Tuesday, April 1, 2008

on subsidies

From the curios of immaculate conception to the perversities of public health in Ontario…

The day I arrived in slippery gray (but so succexy) Toronto, the province announced a $150-million dollar package intended to cover all screening tests for men, the media brouhaha resting on prostate cancer screening in particular. It used to be that unless you were a high-risk candidate, a PSA-level blood test cost you roughly $30 out-of-pocket; under the new scheme it will be OHIP-covered, always. As luck would have it, I was actually in town for a conference about screening. For the first time in my new position, I was attending sessions dominated by well-groomed men in suits, orated by overconfident American experts, and consensus-bound by the most unlikely sentiment: criticism of the screen-happy status quo.

Needless to say there wasn’t a single urologist sitting cabaret-style among us. And it wasn’t open to special interest groups or industry reps.

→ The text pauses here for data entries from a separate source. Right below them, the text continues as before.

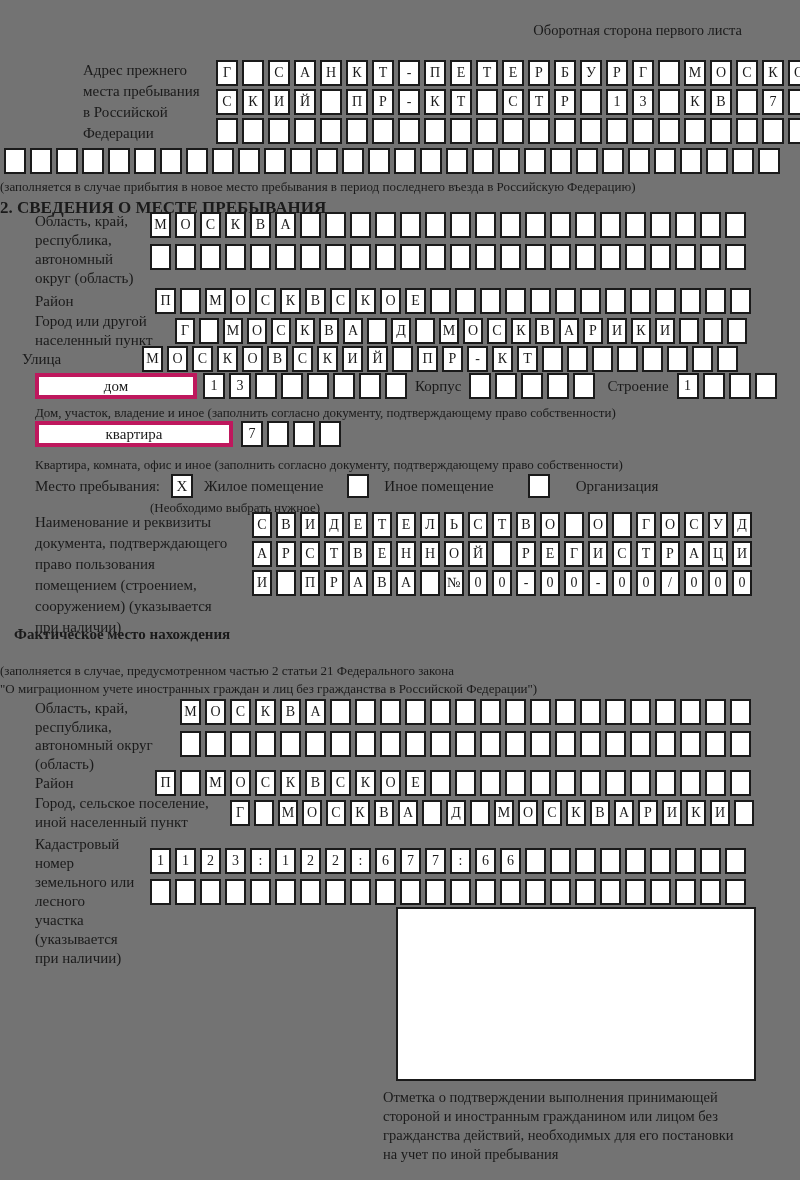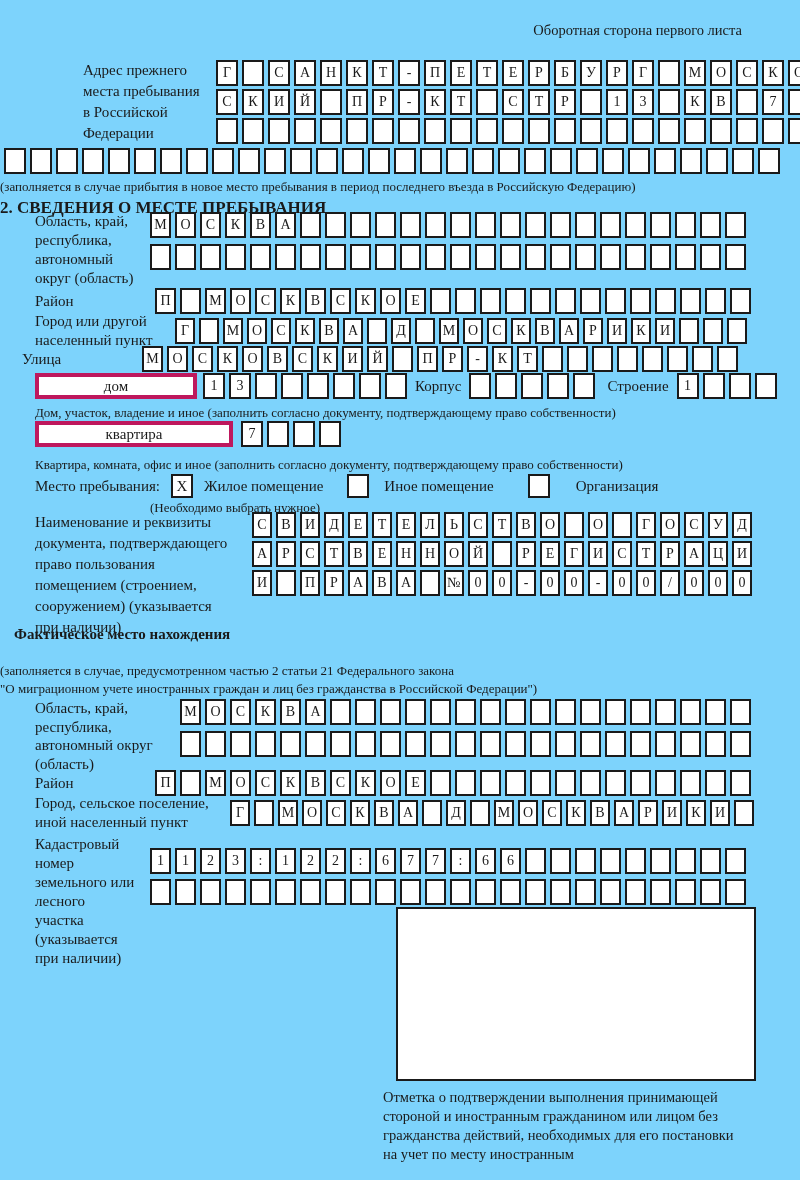--- a/index.html
+++ b/index.html
@@ -4,7 +4,7 @@
 <style>
   html,body{margin:0;padding:0;background:#ffffff;}
   .sheet{
-    position:relative;width:800px;height:1180px;background:#7dd3fc;
+    position:relative;width:800px;height:1180px;background:#737373;
     font-family:"Liberation Serif", serif;color:#1a1a1a;overflow:hidden;
   }
   .abs{position:absolute;}

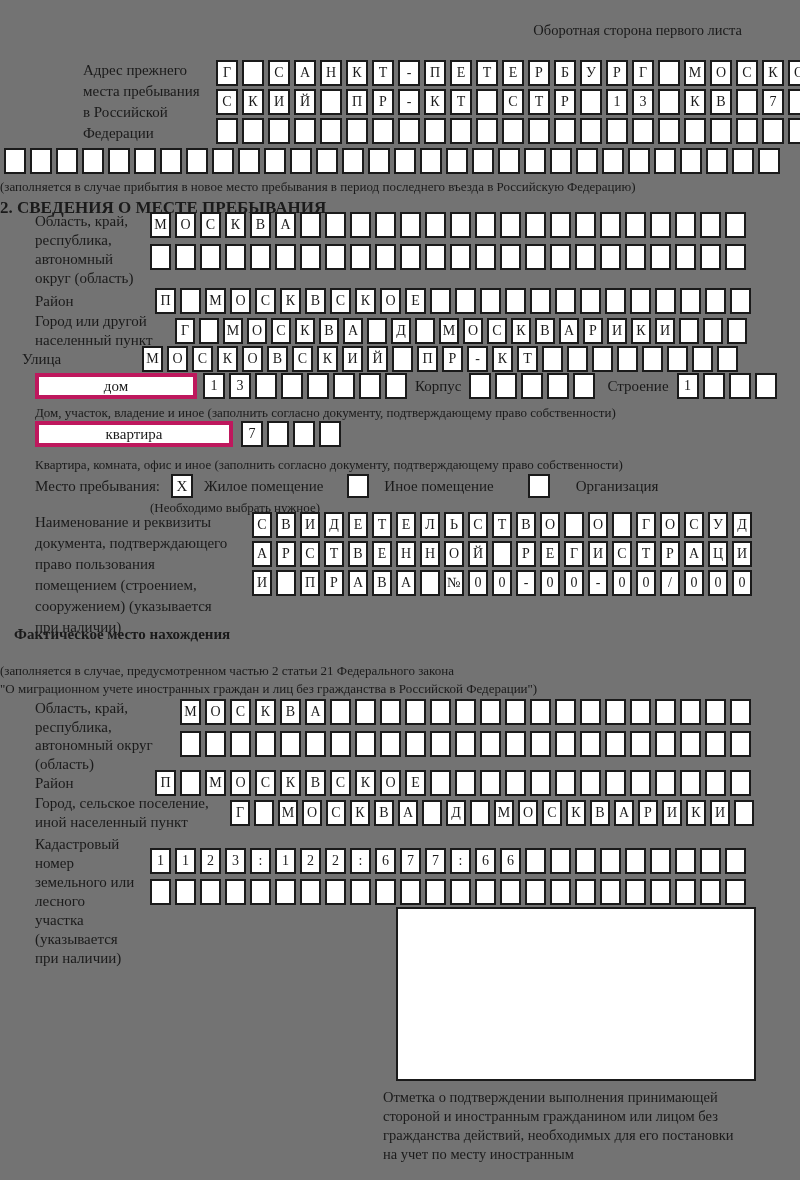--- a/index.html
+++ b/index.html
@@ -657,7 +657,7 @@
     <div>Отметка о подтверждении выполнения принимающей</div>
     <div>стороной и иностранным гражданином или лицом без</div>
     <div>гражданства действий, необходимых для его постановки</div>
-    <div>на учет по месту иностранным</div>
+    <div>на учет по иной пребывания</div>
   </div>
 
 </div>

Here is the deal with prostate screening: First off, that digital rectal exam that gets the butt end (ergh) of about half of all men’s health joking out there is, actually, almost useless in the detection of PC. There are other uses for DRE, but as prostate cancer detection it has low specificity and low sensitivity- so lots of men who have it are told they don’t, and lots who don’t are told they do. The PSA is better at finding what it intends to find, but then there is the often-neglected question with screening: what are you going to do with what you find? Screening is not done for the sake of screening, but to lead to interventions and, hopefully, reduced morbidity and mortality.

Mortality from prostate cancer has stuck at 3% since they started tracking, while incidence trends have mimicked the popularity of the PSA test….rising when there are encouraging population health measures like the Ontario announcement last week, and falling when the debunking message reaches a receptive clinical or policy audience. In short, detection has done nothing to improve mortality. When PC is detected, men can “watch and wait”, or have surgery. One percent of patients die in these surgeries. Morbidity is high and horrific: at least 30% of patients end up with incontinence (urinary and/or rectal…ew), and another third with impotency. Since PC has such a long lead time, these men may be very young when they go under the knife, and have to live with the dual devils of incontinence and impotence for a very, very long time. Which arguably would be okay if the sacrifice was saving their lives, but it isn’t. Mortality simply has not changed.

About 30-40% of men are found to have prostate cancer when they die. In the vast majority of cases, the PC didn’t kill them. Any number of other diseases, infections or injuries did.

It is not harmless generousity to push PSA testing by way of economic incentives like McGuinty’s subsidies. As far as I can tell this financing package is yet another distraction from the failure of the cancer industry (including public-administered health care provision) to do much of anything to reduce cancer mortality since the disease blimped out of social hiding some decades ago. While I gather many physicians have seen the evidence of the bigger trials (PLCO and ERSPC), PC remains misunderstood by most men and frankly most policymakers. Clinicians continue to offer it because patients ask because they hear the hype, hype that comes from groups that respond perversely to the risks of testing by promoting its availability. This phenomenon is apparently called the “popularity paradox”. The campaigning is the loudest for tests that are the most likely to cause harm…as if the patient groups behind these campaigns are responding with evangelism to their cured existence, even if campaign masters’ own cancers were not discovered through screening.

I asked Dr. Gilbert Welch, who wrote the controversial “Should I Get Tested for Cancer?” if somewhere in his book I’d find an economic analysis. He scoffed. Even if population screening wasn’t extremely costly and wasn’t eating up time in pathology labs and primary care visits, it would be harmful because it leads to physical harm. Men get hurt by these unnecessary surgeries. To Welch, an economic analysis was irrelevant, because there would be absolutely nothing to file in the benefits side of an equation, and the harms are overwhelming.

So, what can a man do in the face of one of the top three cancers among men? Pay attention to his body and talk to a physician when something changes. Some would argue that incredibly detailed discussions of all the risks of PSA testing and seeking informed consent is the way to go; I am cynically proposing “informed decision-making” is not economically or ethically worth the time: if it’s a bad test, don’t offer it, period. PC is one of those cancers that is either never going to progress to causing symptoms, let alone death; or be curable once symptoms arrive; or be incurable no matter when you detect it (including through presymptomatic screening programs). Only very very rarely will presymptomatic diagnosis be necessary for cure…certainly not often enough to justify the harms of general screening.

I realize this post isn’t terribly Alice B. But then my Alice would be incredibly cranky if her man had unnecessary physiological impotence for the last thirty years of his life.